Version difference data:

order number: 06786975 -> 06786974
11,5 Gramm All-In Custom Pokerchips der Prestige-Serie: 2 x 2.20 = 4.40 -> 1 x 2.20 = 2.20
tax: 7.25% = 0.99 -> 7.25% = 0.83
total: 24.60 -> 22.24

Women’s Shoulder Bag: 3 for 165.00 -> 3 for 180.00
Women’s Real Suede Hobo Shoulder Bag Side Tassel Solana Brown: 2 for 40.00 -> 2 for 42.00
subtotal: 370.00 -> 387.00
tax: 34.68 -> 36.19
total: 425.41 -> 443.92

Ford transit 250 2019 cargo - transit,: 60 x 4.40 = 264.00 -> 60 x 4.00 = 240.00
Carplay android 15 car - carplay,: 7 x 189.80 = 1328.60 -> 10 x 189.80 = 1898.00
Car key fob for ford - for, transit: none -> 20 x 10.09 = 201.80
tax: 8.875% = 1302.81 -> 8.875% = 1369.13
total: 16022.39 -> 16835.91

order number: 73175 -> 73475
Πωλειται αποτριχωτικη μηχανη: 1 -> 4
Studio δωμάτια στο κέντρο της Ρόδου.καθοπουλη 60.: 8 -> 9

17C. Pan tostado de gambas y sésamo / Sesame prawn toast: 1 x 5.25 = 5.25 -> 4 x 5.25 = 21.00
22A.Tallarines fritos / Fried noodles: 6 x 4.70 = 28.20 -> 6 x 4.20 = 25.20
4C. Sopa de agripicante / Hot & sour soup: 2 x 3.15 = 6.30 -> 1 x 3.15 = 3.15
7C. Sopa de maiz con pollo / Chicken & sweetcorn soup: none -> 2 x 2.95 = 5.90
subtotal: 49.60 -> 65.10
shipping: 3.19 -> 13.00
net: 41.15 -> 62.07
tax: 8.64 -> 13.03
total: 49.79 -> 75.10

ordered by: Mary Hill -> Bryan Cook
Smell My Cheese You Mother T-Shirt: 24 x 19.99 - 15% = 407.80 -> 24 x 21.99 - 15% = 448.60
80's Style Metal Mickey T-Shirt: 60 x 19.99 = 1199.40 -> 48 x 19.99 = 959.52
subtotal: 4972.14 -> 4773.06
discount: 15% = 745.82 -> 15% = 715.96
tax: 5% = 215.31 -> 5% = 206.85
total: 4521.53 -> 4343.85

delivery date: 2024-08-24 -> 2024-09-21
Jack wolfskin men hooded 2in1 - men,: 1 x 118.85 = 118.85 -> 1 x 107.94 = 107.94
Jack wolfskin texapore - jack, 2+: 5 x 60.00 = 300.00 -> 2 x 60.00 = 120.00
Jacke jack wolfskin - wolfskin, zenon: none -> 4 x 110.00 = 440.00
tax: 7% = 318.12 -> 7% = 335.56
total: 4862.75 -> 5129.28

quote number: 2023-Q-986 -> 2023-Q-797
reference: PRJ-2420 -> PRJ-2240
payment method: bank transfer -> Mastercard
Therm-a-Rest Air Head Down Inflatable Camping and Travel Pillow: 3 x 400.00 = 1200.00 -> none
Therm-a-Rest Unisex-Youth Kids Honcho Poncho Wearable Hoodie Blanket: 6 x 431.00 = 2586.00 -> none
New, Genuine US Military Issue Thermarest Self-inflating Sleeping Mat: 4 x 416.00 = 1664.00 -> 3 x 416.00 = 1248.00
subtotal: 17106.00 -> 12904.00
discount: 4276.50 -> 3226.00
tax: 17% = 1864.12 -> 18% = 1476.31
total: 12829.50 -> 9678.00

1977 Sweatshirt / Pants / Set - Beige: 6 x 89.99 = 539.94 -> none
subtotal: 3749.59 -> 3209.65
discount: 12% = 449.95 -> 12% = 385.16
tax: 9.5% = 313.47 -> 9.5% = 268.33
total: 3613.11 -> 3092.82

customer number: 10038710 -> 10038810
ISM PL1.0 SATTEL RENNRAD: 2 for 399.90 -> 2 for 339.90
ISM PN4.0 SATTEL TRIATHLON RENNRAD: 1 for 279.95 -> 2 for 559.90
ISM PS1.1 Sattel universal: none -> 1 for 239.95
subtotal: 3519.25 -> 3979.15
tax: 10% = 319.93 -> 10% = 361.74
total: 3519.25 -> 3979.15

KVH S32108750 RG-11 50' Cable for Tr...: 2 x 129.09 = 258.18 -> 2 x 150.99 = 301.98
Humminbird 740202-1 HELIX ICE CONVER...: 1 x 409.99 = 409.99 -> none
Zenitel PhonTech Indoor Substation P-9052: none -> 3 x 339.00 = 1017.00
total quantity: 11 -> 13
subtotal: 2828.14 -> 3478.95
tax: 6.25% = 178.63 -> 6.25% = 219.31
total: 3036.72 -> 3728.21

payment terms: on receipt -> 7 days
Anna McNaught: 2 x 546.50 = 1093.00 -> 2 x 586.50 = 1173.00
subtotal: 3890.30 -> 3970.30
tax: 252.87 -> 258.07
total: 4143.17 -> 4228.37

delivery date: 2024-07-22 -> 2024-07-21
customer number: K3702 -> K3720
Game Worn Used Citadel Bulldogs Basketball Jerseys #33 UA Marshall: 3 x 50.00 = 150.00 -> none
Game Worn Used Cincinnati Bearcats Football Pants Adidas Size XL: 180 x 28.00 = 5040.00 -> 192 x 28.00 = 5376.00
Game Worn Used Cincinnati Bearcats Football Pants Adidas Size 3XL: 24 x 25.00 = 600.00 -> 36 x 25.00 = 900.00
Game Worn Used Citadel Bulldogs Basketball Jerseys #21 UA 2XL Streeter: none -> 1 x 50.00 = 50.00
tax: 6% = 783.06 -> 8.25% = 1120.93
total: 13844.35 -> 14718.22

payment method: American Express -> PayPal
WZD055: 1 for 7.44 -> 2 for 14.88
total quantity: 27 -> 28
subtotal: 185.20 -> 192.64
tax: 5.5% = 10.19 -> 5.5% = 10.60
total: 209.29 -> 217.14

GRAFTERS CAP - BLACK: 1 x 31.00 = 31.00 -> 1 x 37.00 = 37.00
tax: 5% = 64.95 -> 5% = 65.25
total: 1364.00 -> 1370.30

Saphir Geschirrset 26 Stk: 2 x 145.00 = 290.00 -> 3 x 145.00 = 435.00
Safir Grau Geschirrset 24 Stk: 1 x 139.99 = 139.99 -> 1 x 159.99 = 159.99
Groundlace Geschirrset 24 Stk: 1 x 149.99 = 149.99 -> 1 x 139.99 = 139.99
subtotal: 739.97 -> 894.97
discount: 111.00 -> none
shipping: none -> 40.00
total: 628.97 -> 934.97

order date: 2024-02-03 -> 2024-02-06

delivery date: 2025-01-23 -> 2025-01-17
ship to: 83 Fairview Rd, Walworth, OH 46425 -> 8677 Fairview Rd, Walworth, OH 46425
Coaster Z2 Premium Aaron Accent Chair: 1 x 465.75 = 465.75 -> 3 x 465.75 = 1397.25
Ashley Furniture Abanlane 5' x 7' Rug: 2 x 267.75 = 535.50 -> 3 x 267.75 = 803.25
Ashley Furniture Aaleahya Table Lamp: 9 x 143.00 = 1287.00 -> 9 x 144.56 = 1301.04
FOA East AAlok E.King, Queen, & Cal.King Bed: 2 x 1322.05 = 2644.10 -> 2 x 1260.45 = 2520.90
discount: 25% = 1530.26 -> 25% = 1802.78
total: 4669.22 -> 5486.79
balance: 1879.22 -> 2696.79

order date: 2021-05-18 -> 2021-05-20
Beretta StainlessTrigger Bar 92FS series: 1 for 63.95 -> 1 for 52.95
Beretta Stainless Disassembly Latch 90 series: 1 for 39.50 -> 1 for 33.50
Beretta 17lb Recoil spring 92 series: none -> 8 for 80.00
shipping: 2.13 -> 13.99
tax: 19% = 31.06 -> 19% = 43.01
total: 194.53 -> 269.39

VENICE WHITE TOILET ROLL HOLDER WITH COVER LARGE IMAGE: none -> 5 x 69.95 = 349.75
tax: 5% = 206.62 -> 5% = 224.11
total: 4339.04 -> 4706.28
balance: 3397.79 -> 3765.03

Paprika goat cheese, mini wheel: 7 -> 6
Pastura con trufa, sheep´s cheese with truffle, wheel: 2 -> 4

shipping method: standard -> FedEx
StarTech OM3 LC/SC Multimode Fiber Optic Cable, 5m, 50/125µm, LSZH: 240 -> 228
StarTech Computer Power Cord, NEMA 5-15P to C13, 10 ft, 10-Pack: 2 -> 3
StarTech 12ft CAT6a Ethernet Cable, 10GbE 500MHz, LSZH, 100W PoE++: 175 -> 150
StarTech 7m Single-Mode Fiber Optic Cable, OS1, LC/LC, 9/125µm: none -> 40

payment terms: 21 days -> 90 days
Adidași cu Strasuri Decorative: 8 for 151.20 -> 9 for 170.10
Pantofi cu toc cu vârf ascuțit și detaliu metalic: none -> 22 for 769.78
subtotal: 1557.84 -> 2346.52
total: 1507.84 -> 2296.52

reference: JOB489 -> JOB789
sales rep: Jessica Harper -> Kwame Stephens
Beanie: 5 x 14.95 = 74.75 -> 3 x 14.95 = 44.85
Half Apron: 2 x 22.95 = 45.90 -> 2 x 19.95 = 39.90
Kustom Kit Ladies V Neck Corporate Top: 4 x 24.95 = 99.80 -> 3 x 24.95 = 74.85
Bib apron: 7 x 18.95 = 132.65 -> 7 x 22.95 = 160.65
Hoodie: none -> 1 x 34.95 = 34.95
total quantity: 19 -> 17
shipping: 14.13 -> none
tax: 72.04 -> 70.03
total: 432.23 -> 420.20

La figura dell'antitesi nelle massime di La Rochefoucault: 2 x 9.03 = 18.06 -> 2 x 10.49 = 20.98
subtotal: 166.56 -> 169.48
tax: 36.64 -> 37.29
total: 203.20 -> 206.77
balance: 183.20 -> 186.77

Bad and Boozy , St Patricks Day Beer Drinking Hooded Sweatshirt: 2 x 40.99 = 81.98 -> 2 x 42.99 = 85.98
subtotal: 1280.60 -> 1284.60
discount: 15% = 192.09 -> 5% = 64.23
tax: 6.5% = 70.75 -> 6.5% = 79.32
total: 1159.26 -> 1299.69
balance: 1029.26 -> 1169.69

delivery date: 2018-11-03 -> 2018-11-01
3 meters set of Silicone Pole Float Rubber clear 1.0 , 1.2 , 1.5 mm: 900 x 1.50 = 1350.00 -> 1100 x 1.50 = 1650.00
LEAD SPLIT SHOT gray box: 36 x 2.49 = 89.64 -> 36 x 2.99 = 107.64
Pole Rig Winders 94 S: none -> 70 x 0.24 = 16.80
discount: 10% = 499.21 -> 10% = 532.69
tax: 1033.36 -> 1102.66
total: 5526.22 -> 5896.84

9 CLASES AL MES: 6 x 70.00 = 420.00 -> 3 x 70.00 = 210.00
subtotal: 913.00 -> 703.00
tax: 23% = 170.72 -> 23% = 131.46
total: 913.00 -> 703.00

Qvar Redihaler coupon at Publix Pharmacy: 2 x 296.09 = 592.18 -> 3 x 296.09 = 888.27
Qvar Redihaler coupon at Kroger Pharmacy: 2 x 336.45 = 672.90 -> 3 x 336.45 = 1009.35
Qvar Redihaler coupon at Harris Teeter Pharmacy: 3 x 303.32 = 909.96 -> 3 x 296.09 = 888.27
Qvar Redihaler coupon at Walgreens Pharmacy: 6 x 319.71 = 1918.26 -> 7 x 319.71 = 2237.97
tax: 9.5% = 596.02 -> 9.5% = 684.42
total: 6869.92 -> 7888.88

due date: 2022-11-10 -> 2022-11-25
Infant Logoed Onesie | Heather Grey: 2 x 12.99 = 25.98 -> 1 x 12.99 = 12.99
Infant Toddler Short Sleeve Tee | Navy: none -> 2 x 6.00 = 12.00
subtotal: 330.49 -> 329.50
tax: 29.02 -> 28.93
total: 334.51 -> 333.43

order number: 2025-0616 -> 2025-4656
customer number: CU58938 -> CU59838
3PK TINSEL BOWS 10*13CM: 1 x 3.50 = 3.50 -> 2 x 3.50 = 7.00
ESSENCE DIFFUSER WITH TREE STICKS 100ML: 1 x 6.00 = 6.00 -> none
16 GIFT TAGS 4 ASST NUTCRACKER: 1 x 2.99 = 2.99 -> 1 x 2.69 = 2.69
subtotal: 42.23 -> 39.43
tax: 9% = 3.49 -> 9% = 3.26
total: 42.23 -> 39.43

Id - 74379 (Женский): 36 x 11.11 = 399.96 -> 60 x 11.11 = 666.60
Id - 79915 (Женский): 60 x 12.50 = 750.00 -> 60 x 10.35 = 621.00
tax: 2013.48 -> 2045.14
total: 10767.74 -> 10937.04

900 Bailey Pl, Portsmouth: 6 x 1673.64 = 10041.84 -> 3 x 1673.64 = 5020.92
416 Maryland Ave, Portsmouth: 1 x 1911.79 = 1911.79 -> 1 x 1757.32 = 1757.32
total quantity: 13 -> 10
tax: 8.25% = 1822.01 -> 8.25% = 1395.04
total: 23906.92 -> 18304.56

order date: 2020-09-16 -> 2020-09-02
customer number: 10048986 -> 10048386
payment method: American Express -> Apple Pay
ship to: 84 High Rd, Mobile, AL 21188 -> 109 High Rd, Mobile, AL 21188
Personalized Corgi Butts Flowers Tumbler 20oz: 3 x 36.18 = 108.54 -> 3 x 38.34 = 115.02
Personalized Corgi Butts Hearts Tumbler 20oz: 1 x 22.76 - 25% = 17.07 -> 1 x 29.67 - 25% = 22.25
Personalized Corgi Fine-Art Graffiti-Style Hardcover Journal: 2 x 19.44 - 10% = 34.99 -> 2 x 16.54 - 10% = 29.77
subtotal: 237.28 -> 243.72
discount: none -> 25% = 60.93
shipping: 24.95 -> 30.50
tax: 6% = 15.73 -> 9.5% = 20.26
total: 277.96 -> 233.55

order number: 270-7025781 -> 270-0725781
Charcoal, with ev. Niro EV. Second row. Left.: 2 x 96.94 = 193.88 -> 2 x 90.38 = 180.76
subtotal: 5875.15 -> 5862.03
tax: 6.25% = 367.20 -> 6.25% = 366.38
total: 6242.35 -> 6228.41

Aim of the task: Wherever the string "transit" appears in the records above, copy the line it sits in.

Written answer:
Ford transit 250 2019 cargo - transit,: 60 x 4.40 = 264.00 -> 60 x 4.00 = 240.00
Car key fob for ford - for, transit: none -> 20 x 10.09 = 201.80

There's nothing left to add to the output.